Snapshots, Clones, Send & Receive¶
ZFS's snapshot/clone/send-receive model is the heart of why this build trusts ZFS with its data. This page covers all four operations in depth, the space accounting that catches people out, and the practical workflow with sanoid/syncoid.
Snapshots — the basics¶
A snapshot is a read-only, point-in-time reference to a dataset's state at a transaction-group boundary. It costs O(1) to create — the snapshot starts as "the same set of pointers as the live dataset" and grows as the live dataset diverges.
# Single dataset
sudo zfs snapshot tank/nextcloud-data@before-upgrade-2026-05-17
# Recursive (snapshot a parent and all its children atomically)
sudo zfs snapshot -r tank@daily-$(date +%F)

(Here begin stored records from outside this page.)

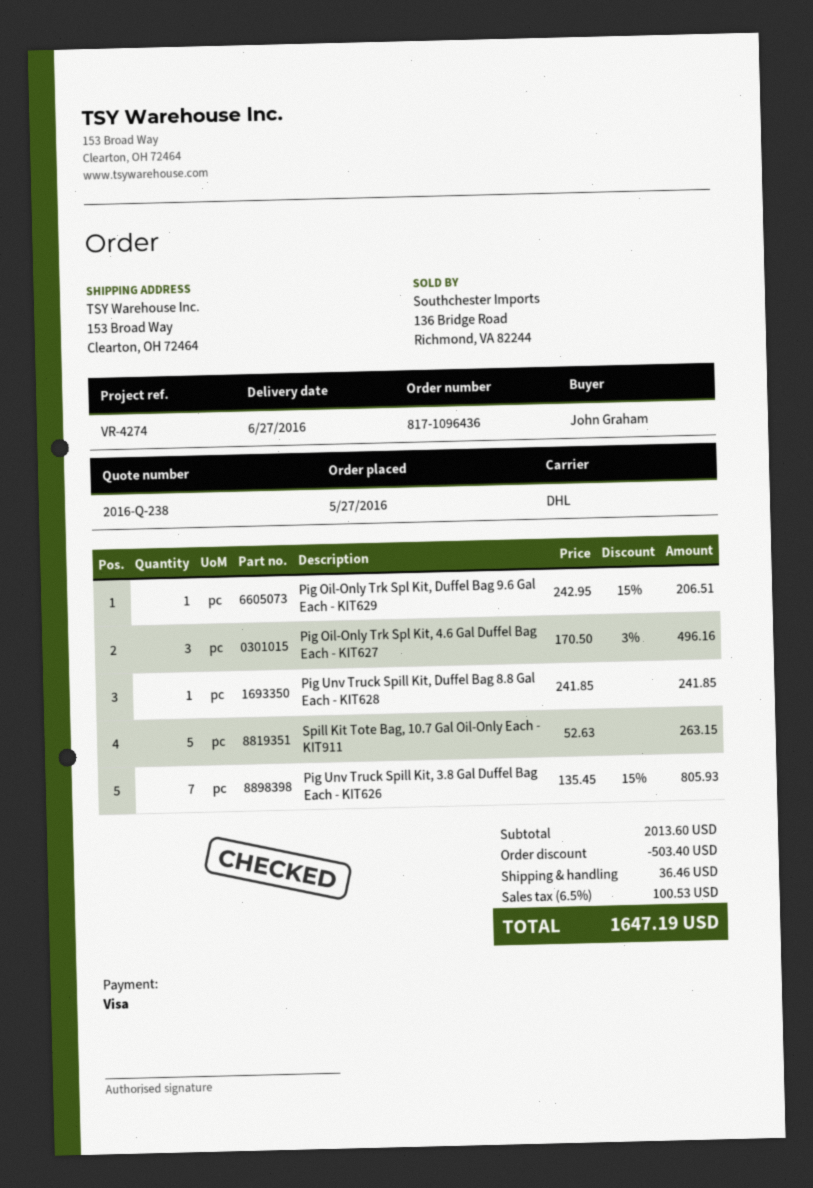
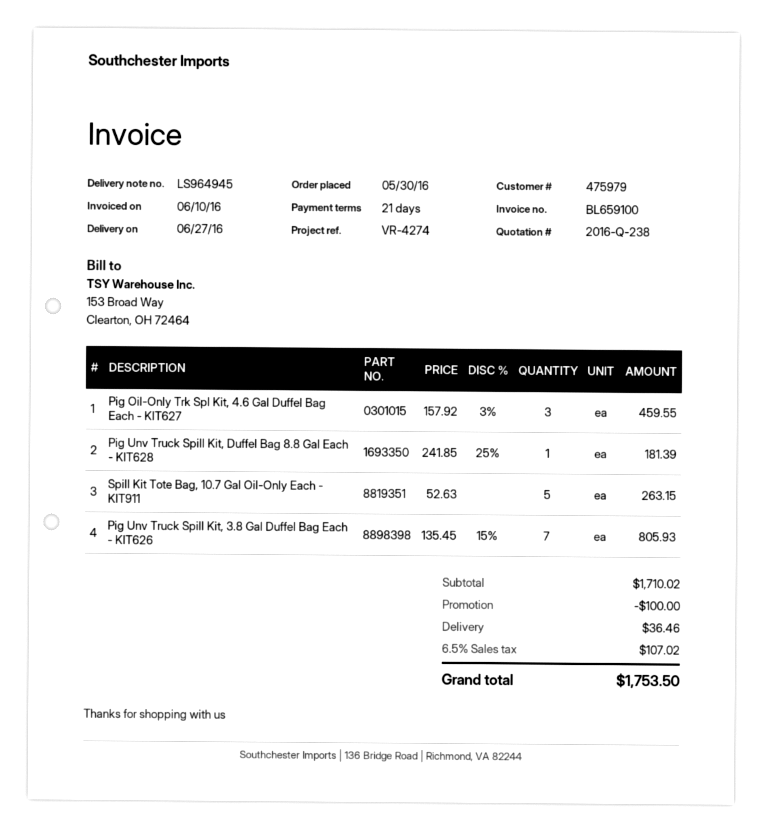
order date: 2016-05-27 -> 2016-05-30
Pig Oil-Only Trk Spl Kit, Duffel Bag 9.6 Gal Each - KIT629: 1 x 242.95 - 15% = 206.51 -> none
Pig Oil-Only Trk Spl Kit, 4.6 Gal Duffel Bag Each - KIT627: 3 x 170.50 - 3% = 496.16 -> 3 x 157.92 - 3% = 459.55
Pig Unv Truck Spill Kit, Duffel Bag 8.8 Gal Each - KIT628: 1 x 241.85 = 241.85 -> 1 x 241.85 - 25% = 181.39
subtotal: 2013.60 -> 1710.02
discount: 503.40 -> 100.00
tax: 6.5% = 100.53 -> 6.5% = 107.02
total: 1647.19 -> 1753.50

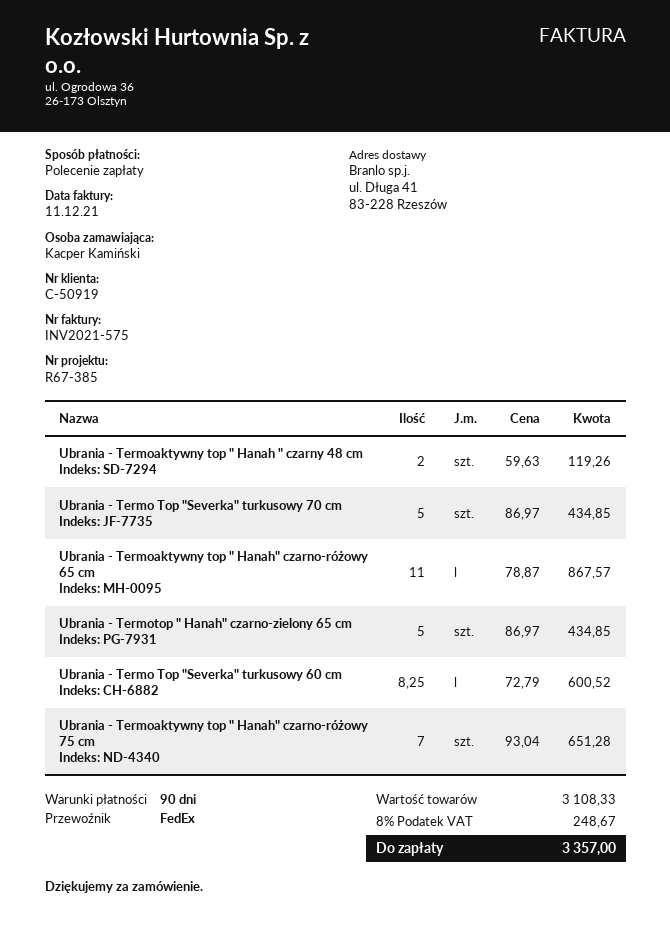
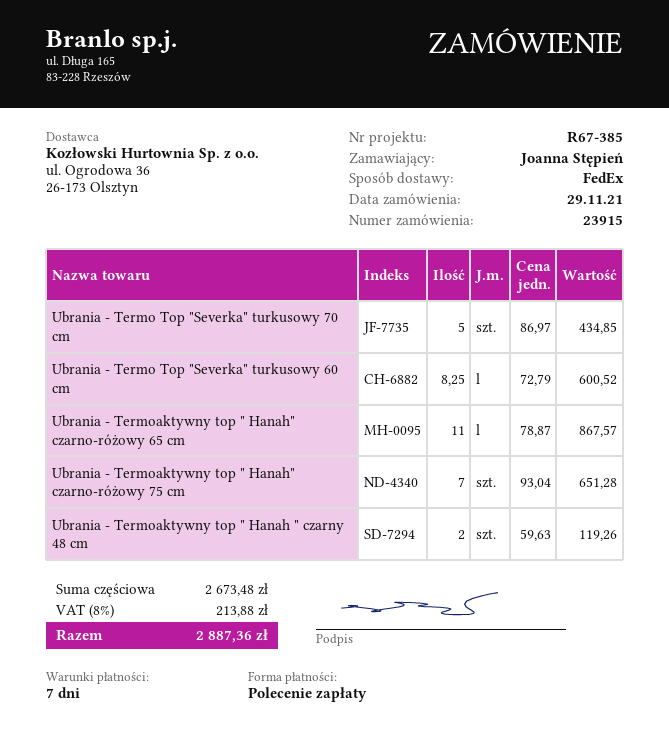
payment terms: 90 days -> 7 days
ordered by: Kacper Kamiński -> Joanna Stępień
Ubrania - Termotop " Hanah" czarno-zielony 65 cm: 5 x 86.97 = 434.85 -> none
subtotal: 3108.33 -> 2673.48
tax: 8% = 248.67 -> 8% = 213.88
total: 3357.00 -> 2887.36

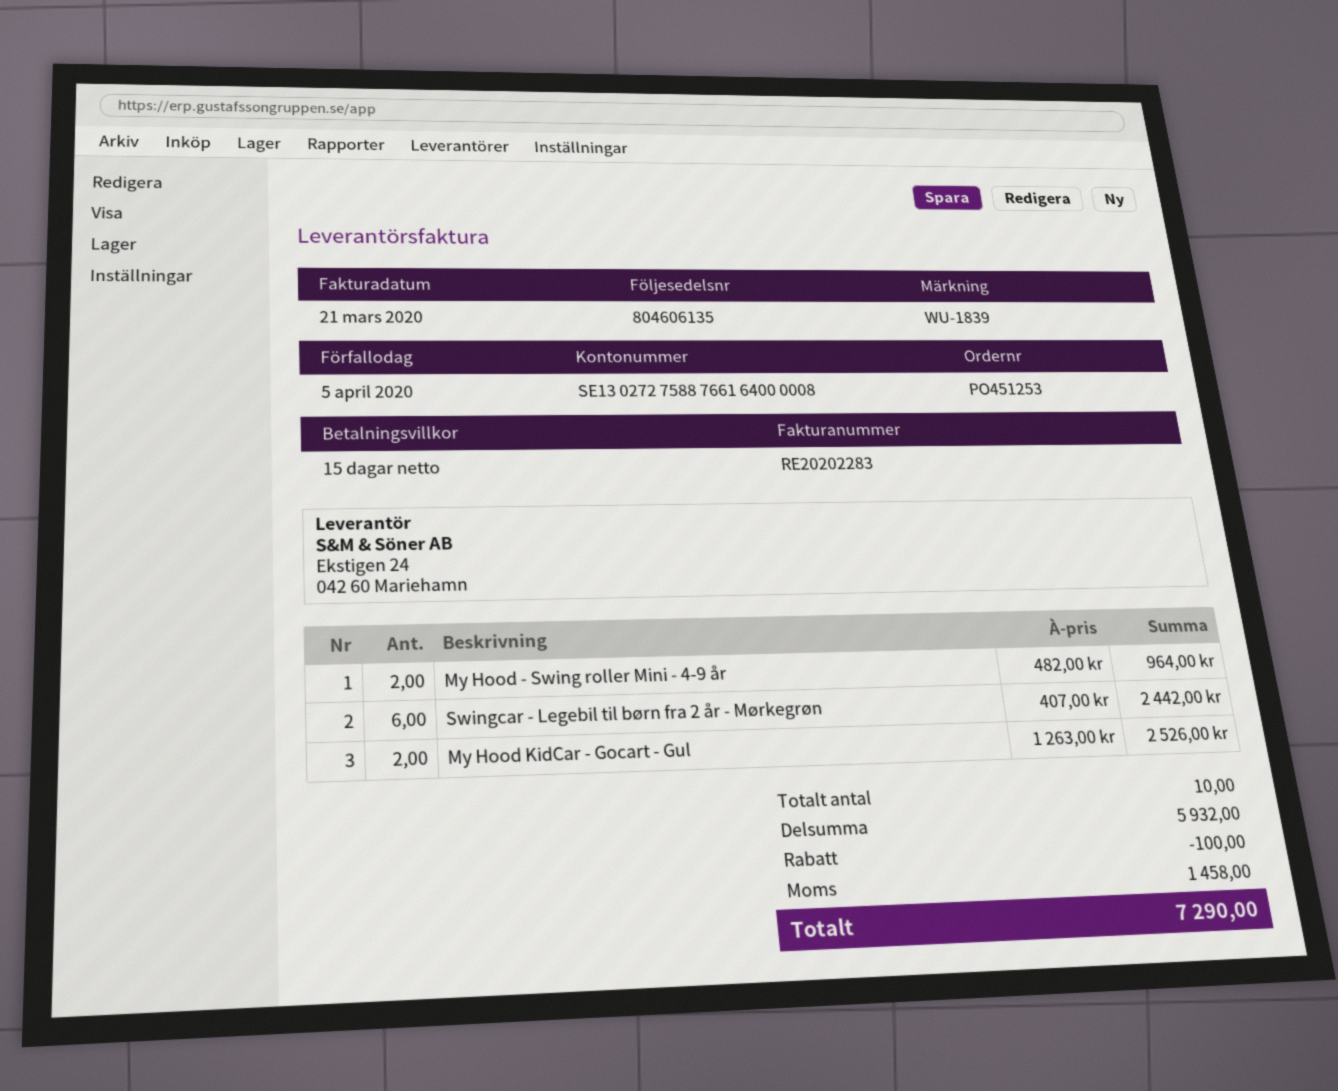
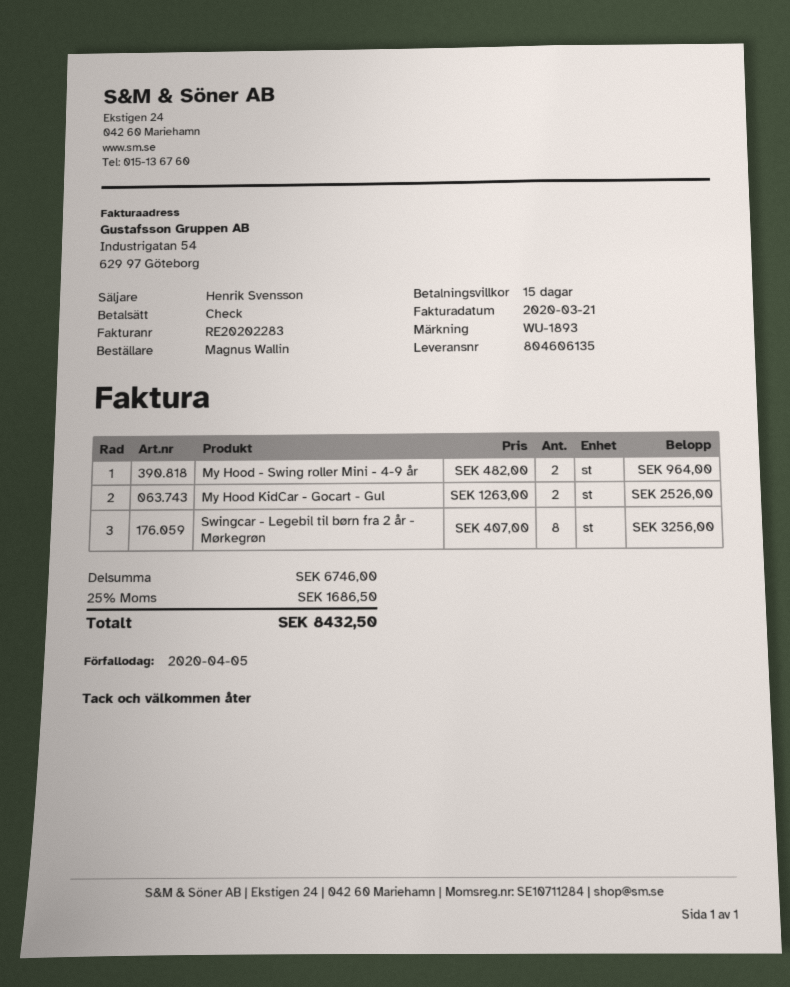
reference: WU-1839 -> WU-1893
Swingcar - Legebil til børn fra 2 år - Mørkegrøn: 6 x 407.00 = 2442.00 -> 8 x 407.00 = 3256.00
subtotal: 5932.00 -> 6746.00
discount: 100.00 -> none
tax: 1458.00 -> 1686.50
total: 7290.00 -> 8432.50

# Multiple at once (atomic across all listed datasets)
sudo zfs snapshot tank/a@s1 tank/b@s1 tank/c@s1
Snapshot names live in the dataset's namespace separated by @. Naming convention is yours — pick one and stick to it. Common patterns:
dataset@autosnap_2026-05-17_03:00:00_daily— sanoid's formatdataset@before-<change>— manual safety netsdataset@v1.2.3— releases / versioned milestones
List snapshots:
zfs list -t snapshot
zfs list -t snapshot -r tank/nextcloud-data
zfs list -t snapshot -o name,used,refer,creation -s creation
Destroy:
sudo zfs destroy tank/nextcloud-data@before-upgrade-2026-05-17
sudo zfs destroy -r tank@daily-2026-05-17 # recursive
sudo zfs destroy tank/foo@a%c # range: snapshot 'a' through 'c'
Reading from a snapshot¶
Each dataset exposes its snapshots through a hidden directory:
ls /mnt/tank/nextcloud-data/.zfs/snapshot/
# autosnap_2026-05-17_03:00:00_daily/
# Look around as of that snapshot
ls /mnt/tank/nextcloud-data/.zfs/snapshot/autosnap_2026-05-17_03:00:00_daily/
# Recover a single file
cp /mnt/tank/nextcloud-data/.zfs/snapshot/<snap>/path/to/file /tmp/
.zfs/snapshot/... is read-only and acts like a normal directory tree for most purposes. tar, rsync, cp all work against it.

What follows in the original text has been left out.